[Exercise data Boundary: Start]
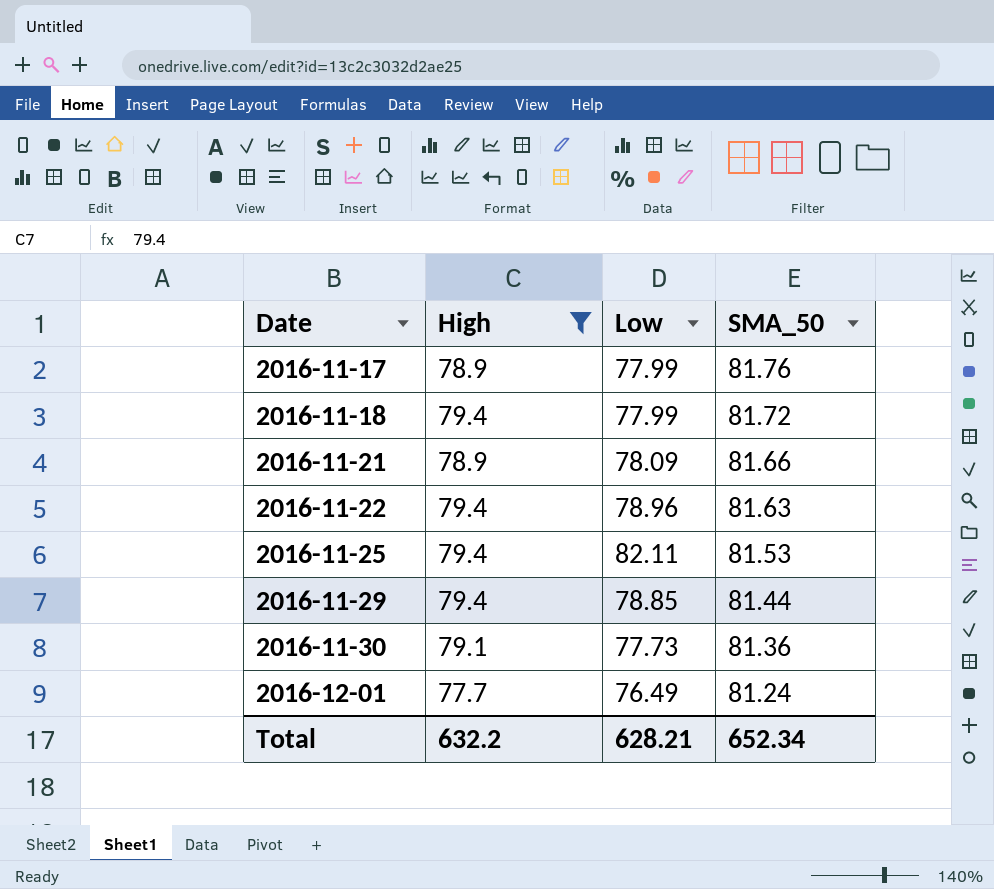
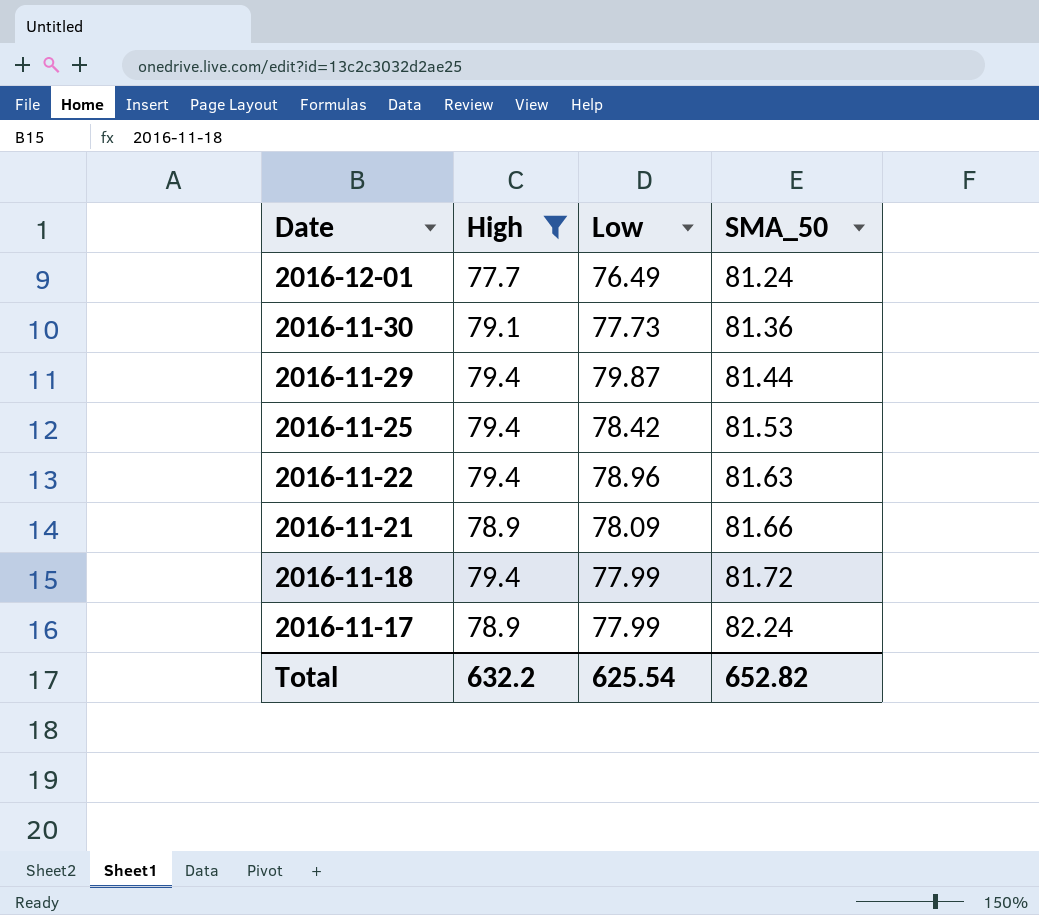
row order: Date ascending -> Date descending
2016-11-29 | Low: 78.85 -> 79.87
2016-11-25 | Low: 82.11 -> 78.42
2016-11-17 | SMA_50: 81.76 -> 82.24
Total | Low: 628.21 -> 625.54
Total | SMA_50: 652.34 -> 652.82

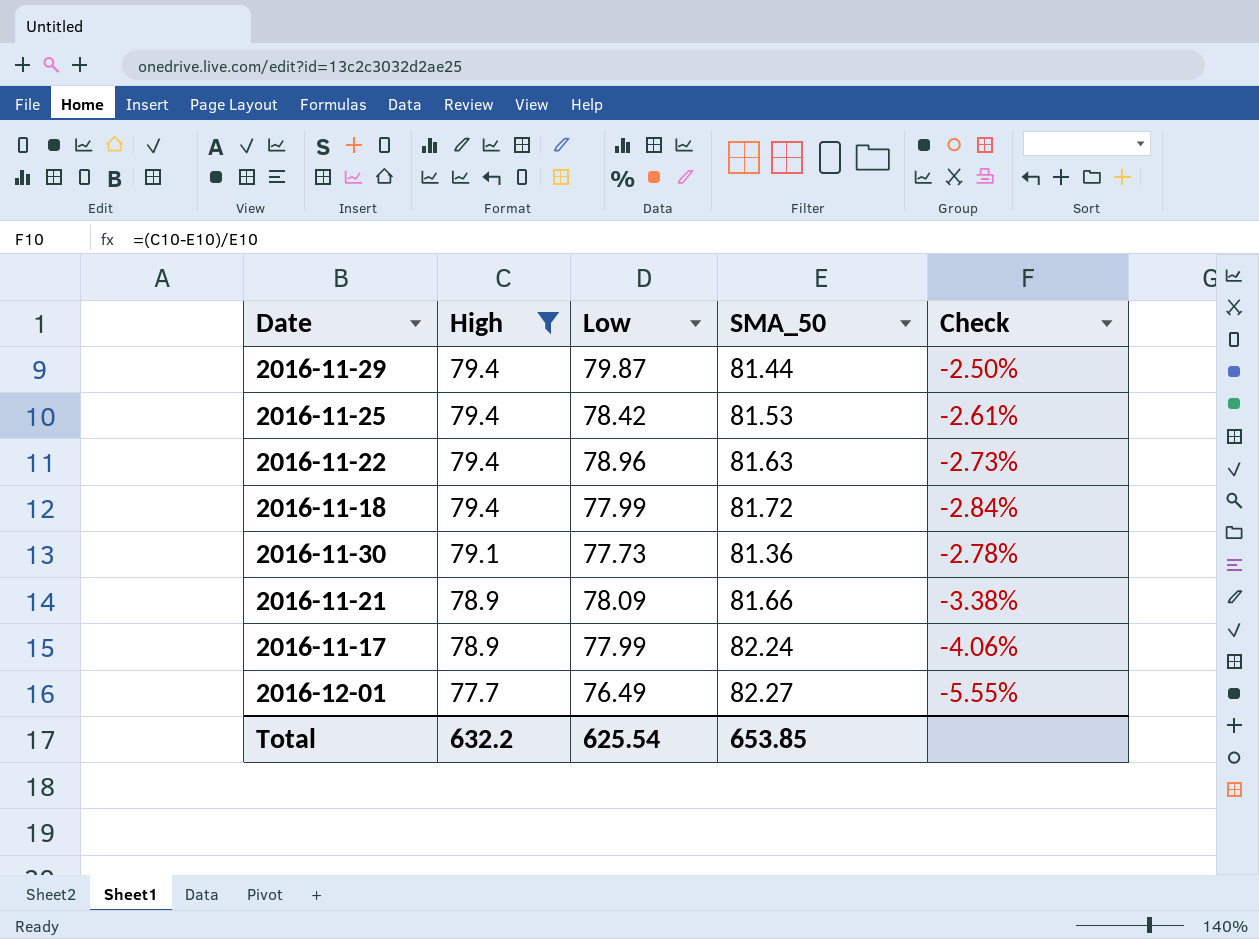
row order: Date descending -> High descending
column Check | formula: none -> ([High] - [SMA_50]) / [SMA_50]
2016-12-01 | SMA_50: 81.24 -> 82.27
Total | SMA_50: 652.82 -> 653.85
[Exercise data Boundary: End]
### What is needed
Looking at the material above, say how many of its lines hold the word "High", giving only the number.

### Task result
2